Bupati H. Abdul Hadi dan jajaran Forkopimda serta warga Balangan bersatu memohon turunnya hujan, Rabu (19/8/26). (Foto: Ist)

JURNALKALIMANTAN.COM, BALANGAN – Di tengah kemarau yang melanda Kabupaten Balangan dan meningkatnya kewaspadaan terhadap potensi Kebakaran Hutan dan Lahan (Karhutla), Pemerintah Kabupaten Balangan bersama unsur Forum Koordinasi Pimpinan Daerah (Forkopimda), ulama, dan masyarakat menggelar Salat Istisqa, Rabu (19/8/2026) pagi.

Salat Istisqa dilaksanakan di Lapangan Kantor Pemda Balangan, diikuti ratusan jamaah. Sejak pukul 07.00 WITA, masyarakat mulai memadati lokasi dengan mengenakan pakaian bernuansa putih.

Dalam suasana khusyuk, jamaah melaksanakan salat dan memanjatkan doa agar Allah SWT menurunkan hujan serta memberikan keberkahan dan perlindungan bagi masyarakat Kabupaten Balangan.

Salat Istisqa menjadi salah satu bentuk ikhtiar spiritual masyarakat di tengah kondisi kemarau.
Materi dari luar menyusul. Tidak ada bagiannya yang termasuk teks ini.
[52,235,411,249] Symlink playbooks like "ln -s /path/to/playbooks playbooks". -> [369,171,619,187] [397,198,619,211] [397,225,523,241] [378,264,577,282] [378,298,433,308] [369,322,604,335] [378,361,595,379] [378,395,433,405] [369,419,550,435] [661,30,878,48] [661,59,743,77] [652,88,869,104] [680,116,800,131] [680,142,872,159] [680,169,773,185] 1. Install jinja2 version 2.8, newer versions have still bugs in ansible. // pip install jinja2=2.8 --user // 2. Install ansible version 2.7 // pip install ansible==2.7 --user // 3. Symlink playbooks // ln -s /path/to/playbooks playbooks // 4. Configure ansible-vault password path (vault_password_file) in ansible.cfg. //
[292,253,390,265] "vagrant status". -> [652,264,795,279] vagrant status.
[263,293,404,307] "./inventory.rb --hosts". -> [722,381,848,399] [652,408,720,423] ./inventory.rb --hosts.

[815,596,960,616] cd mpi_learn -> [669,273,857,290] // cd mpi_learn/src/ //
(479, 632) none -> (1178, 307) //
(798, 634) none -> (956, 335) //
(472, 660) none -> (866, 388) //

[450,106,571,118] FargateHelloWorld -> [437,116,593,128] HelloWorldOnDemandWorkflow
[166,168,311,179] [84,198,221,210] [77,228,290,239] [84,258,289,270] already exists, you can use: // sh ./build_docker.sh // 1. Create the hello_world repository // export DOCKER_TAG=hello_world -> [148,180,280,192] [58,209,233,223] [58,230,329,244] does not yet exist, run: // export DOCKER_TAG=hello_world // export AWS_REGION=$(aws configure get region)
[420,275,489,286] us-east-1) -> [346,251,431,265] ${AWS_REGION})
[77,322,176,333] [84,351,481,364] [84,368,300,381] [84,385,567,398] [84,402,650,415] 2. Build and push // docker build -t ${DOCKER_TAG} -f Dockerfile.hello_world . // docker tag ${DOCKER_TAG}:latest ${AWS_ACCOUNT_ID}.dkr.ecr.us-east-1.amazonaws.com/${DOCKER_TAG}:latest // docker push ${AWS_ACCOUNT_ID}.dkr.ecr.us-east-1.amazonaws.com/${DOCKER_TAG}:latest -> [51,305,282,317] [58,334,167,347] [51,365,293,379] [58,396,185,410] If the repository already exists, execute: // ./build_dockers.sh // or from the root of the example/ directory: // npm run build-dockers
Selain memohon turunnya hujan, kegiatan tersebut juga menjadi momentum untuk mempererat kebersamaan antara pemerintah daerah, Forkopimda, ulama, dan masyarakat.

Pelaksanaan Salat Istisqa digelar sebagai bagian dari upaya bersama menghadapi dampak kekeringan dan mengantisipasi potensi Karhutla. Kegiatan tersebut merupakan hasil koordinasi jajaran kepolisian dan pemerintah daerah, menindaklanjuti arahan Kapolda Kalimantan Selatan serta undangan resmi Kapolres Balangan.

Di samping ikhtiar melalui doa, masyarakat juga diingatkan untuk meningkatkan kewaspadaan selama musim kemarau. Warga diminta tidak melakukan pembakaran lahan, terutama saat membuka atau membersihkan lahan.

Masyarakat juga diimbau menghemat penggunaan air mengingat ketersediaannya dapat berkurang selama musim kemarau. Kewaspadaan terhadap lingkungan sekitar juga perlu ditingkatkan untuk mendeteksi potensi kebakaran sejak dini.

Melalui Salat Istisqa dan berbagai langkah kesiapsiagaan tersebut, masyarakat Balangan berharap hujan segera turun sehingga dapat mengatasi kekeringan, mengurangi risiko Karhutla, sekaligus membawa keberkahan bagi seluruh masyarakat.